Sibel Edmonds, an FBI contract translator who reported mismanagement, inefficiency and serious security problems, is suing the Justice Department for violating her First Amendment rights by quashing her claims against them with the rarely invoked "state secrets privilege."

Her case relates to the way the translation unit in the bureau's Washington field office was run immediately after the September 11 attacks. Mrs. Edmonds has made charges about incompetence, lax internal security and deliberate efforts to frustrate the unit's work -- some of which have been acknowledged as true by the FBI.

In April, the court hearing her lawsuit ordered the FBI to turn over any unclassified documents or other information it had relating to her case, specifically to matters that had been briefed to members of Congress and their staffs at two meetings in 2002.

About two weeks after the order was made, the staffers received an e-mail from one of their colleagues, explaining that the FBI "now considers some of the information contained in [those] briefings to be classified."

The briefings dealt in detail with Mrs. Edmonds' accusations: that many of those hired to work in the unit could barely speak English; that they left secure laptop computers laying around while they went to lunch; that they took classified material home with them; and -- even more disturbing -- that some had undeclared contacts with foreign organizations that were under surveillance.

Bureau officials at the briefings "admitted most of the facts [about Mrs. Edmonds' accusations] but denied the conclusions," said Sen. Charles E. Grassley, Iowa Republican and a longtime critic of the FBI.

At a Senate Judiciary Committee hearing June 8, Mr. Ashcroft told lawmakers that he had signed off on the decision personally.

"If there is spilled milk and there is no damage done, if you can re-collect it and put it back in the jar, you're better off than saying, 'Well, it's spilled, no damage has been done, we might as well wait until damage is done.'"

J. William Leonard, head of the Information Security Oversight Office, the government's secrecy watchdog, said that the FBI was not retrospectively classifying or re-classifying any information.

"What seems to have happened," he said, was that "well-meaning [FBI officials] attempted to be responsive to congressional requests for information, by 'talking around' what was classified. In doing so, they appear to have inadvertently made an unauthorized disclosure of classified information."

But Mark Zaid, Mrs. Edmonds' attorney, said officials had not behaved as if the contents of the briefings were classified until they needed to do so in order to quash his client's lawsuit.
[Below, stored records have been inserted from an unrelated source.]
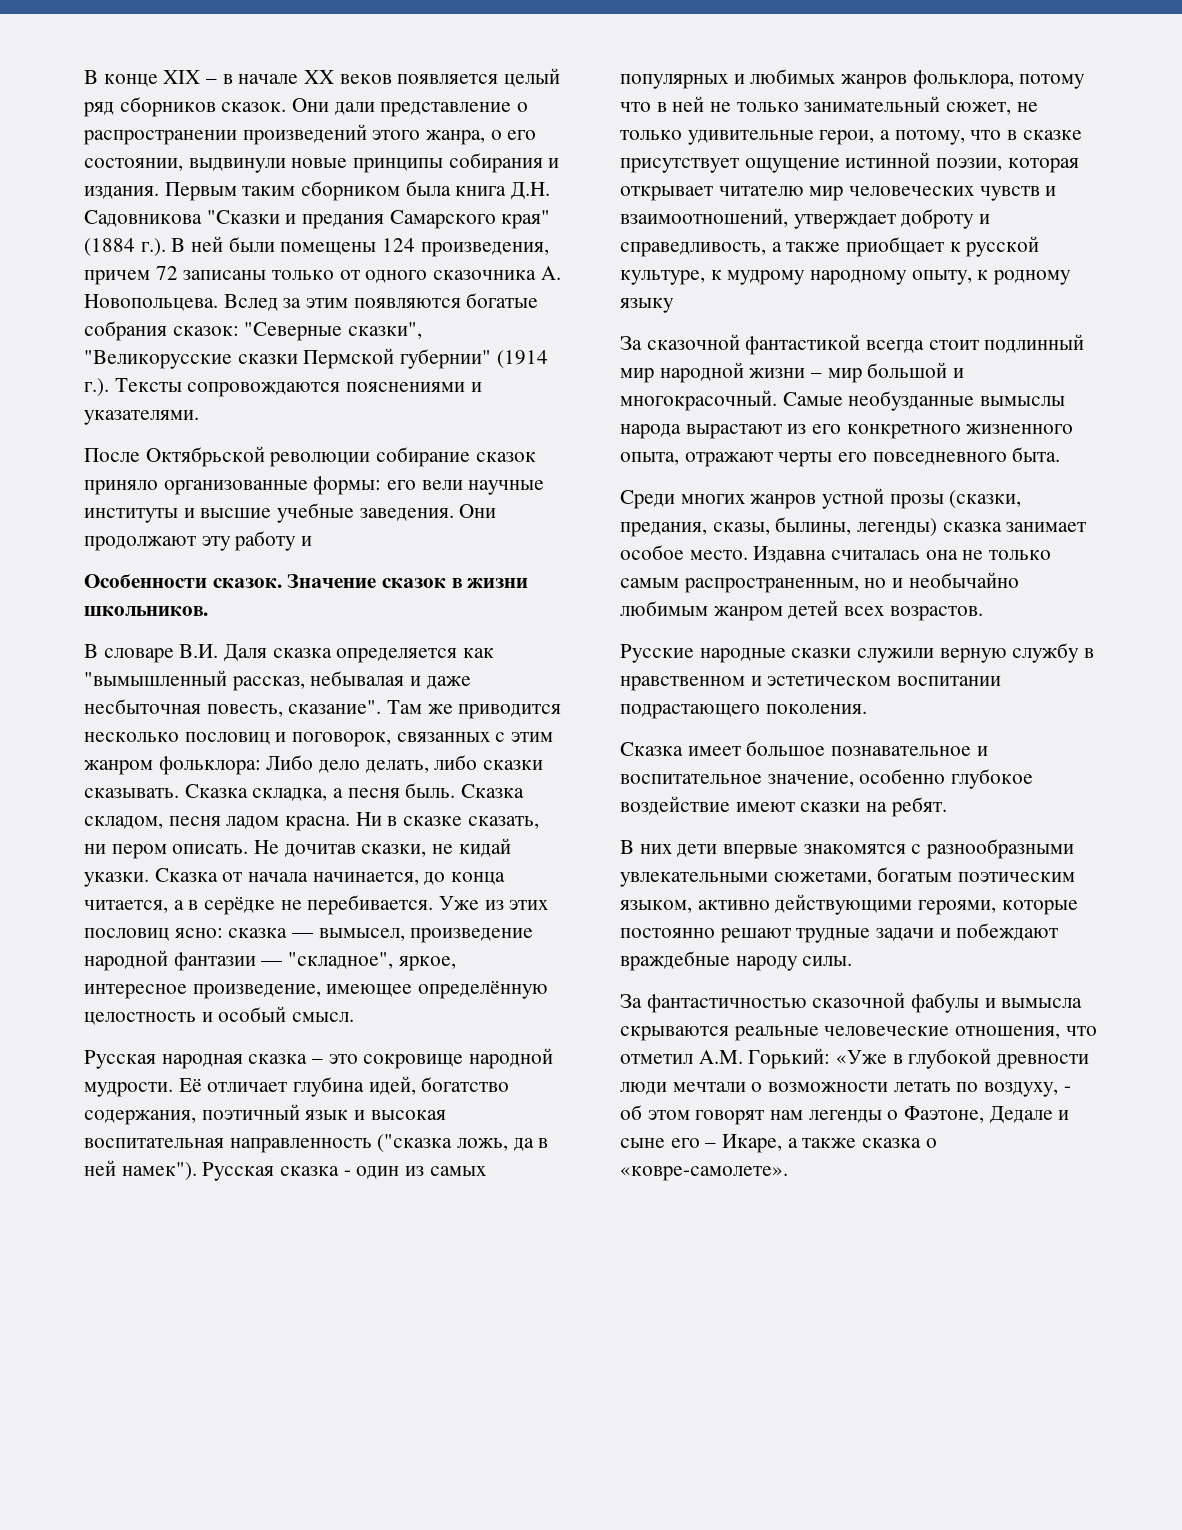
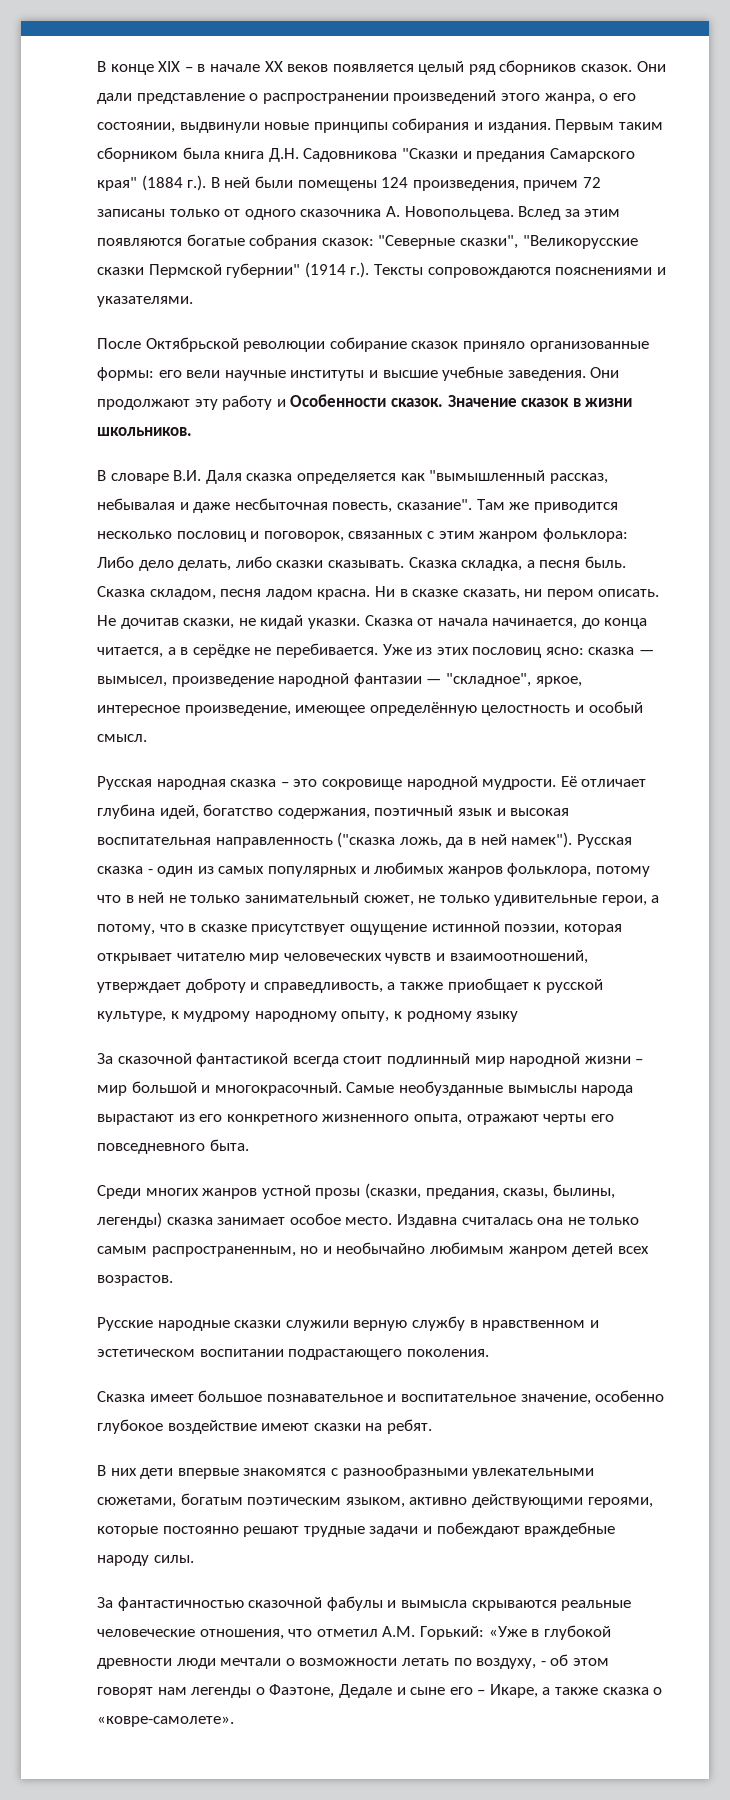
- Они продолжают эту работу и
- Особенности сказок.
+ Они продолжают эту работу и Особенности сказок.

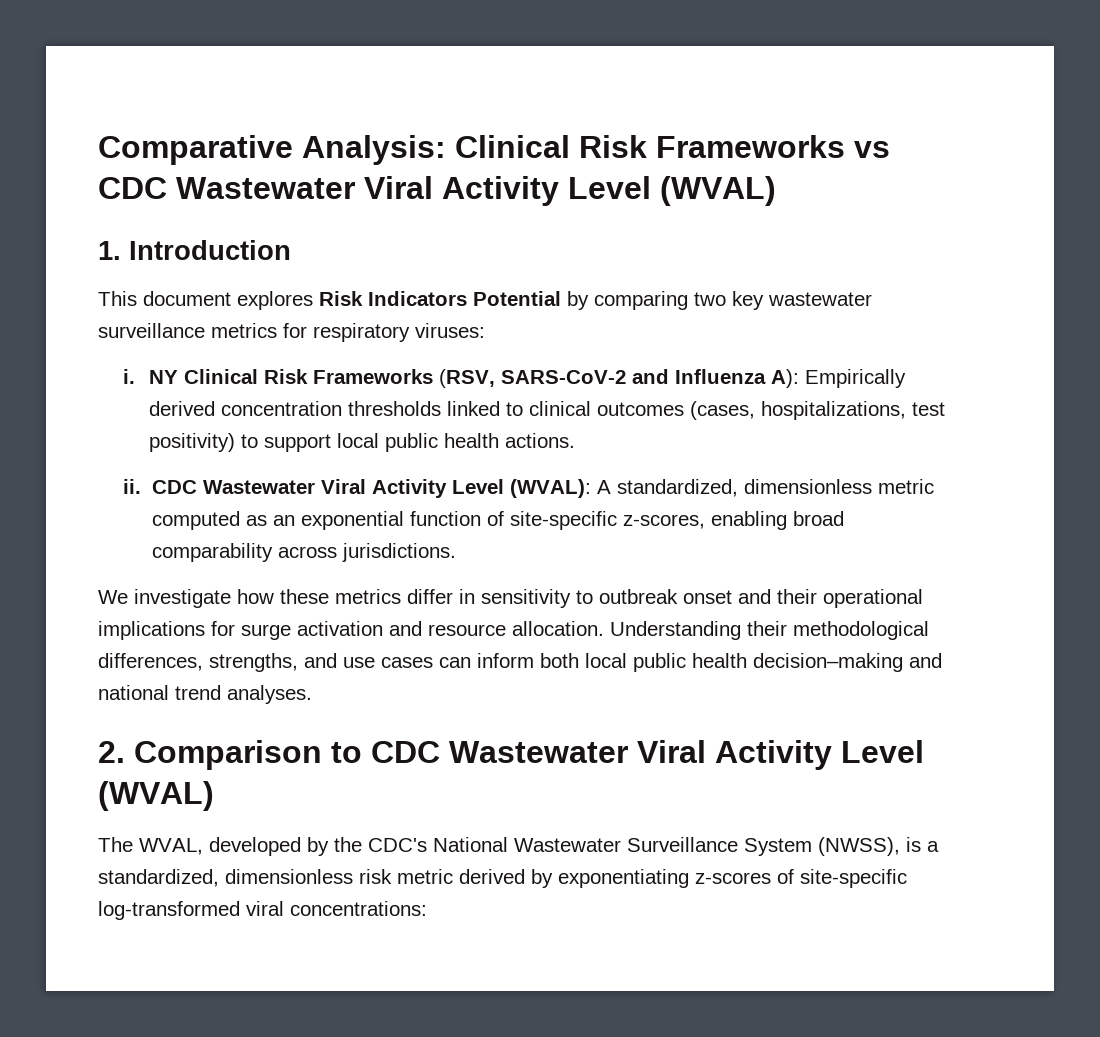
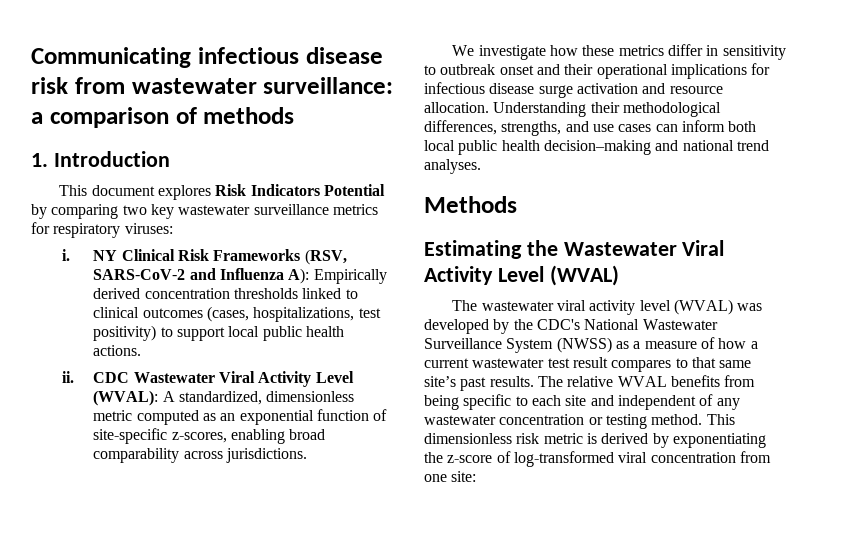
- Comparative Analysis: Clinical Risk Frameworks vs CDC Wastewater Viral Activity Level (WVAL)
+ Communicating infectious disease risk from wastewater surveillance: a comparison of methods
- We investigate how these metrics differ in sensitivity to outbreak onset and their operational implications for surge activation and resource allocation.
+ We investigate how these metrics differ in sensitivity to outbreak onset and their operational implications for infectious disease surge activation and resource allocation.
- 2. Comparison to CDC Wastewater Viral Activity Level (WVAL)
+ Methods
+ Estimating the Wastewater Viral Activity Level (WVAL)
- The WVAL, developed by the CDC's National Wastewater Surveillance System (NWSS), is a standardized, dimensionless risk metric derived by exponentiating z-scores of site-specific log-transformed viral concentrations:
+ The wastewater viral activity level (WVAL) was developed by the CDC's National Wastewater Surveillance System (NWSS) as a measure of how a current wastewater test result compares to that same site’s past results. The relative WVAL benefits from being specific to each site and independent of any wastewater concentration or testing method. This dimensionless risk metric is derived by exponentiating the z-score of log-transformed viral concentration from one site:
"The content of those briefings was widely disseminated to the media, it was referred to repeatedly in congressional correspondence. It was discussed by senior FBI officials in meetings with Edmonds' attorneys and others, none of whom had security clearances," he said. "At no time was there any indication that this information was classified, until the judge ordered them to turn it over.

"This is all about the lawsuit," Mr. Zaid concluded. "It is the [Justice] Department's lawyers scrambling to try and gain a litigation advantage."

An FBI spokesman, Joe Parrish, declined to comment, saying the issue involved both classified material and an ongoing lawsuit.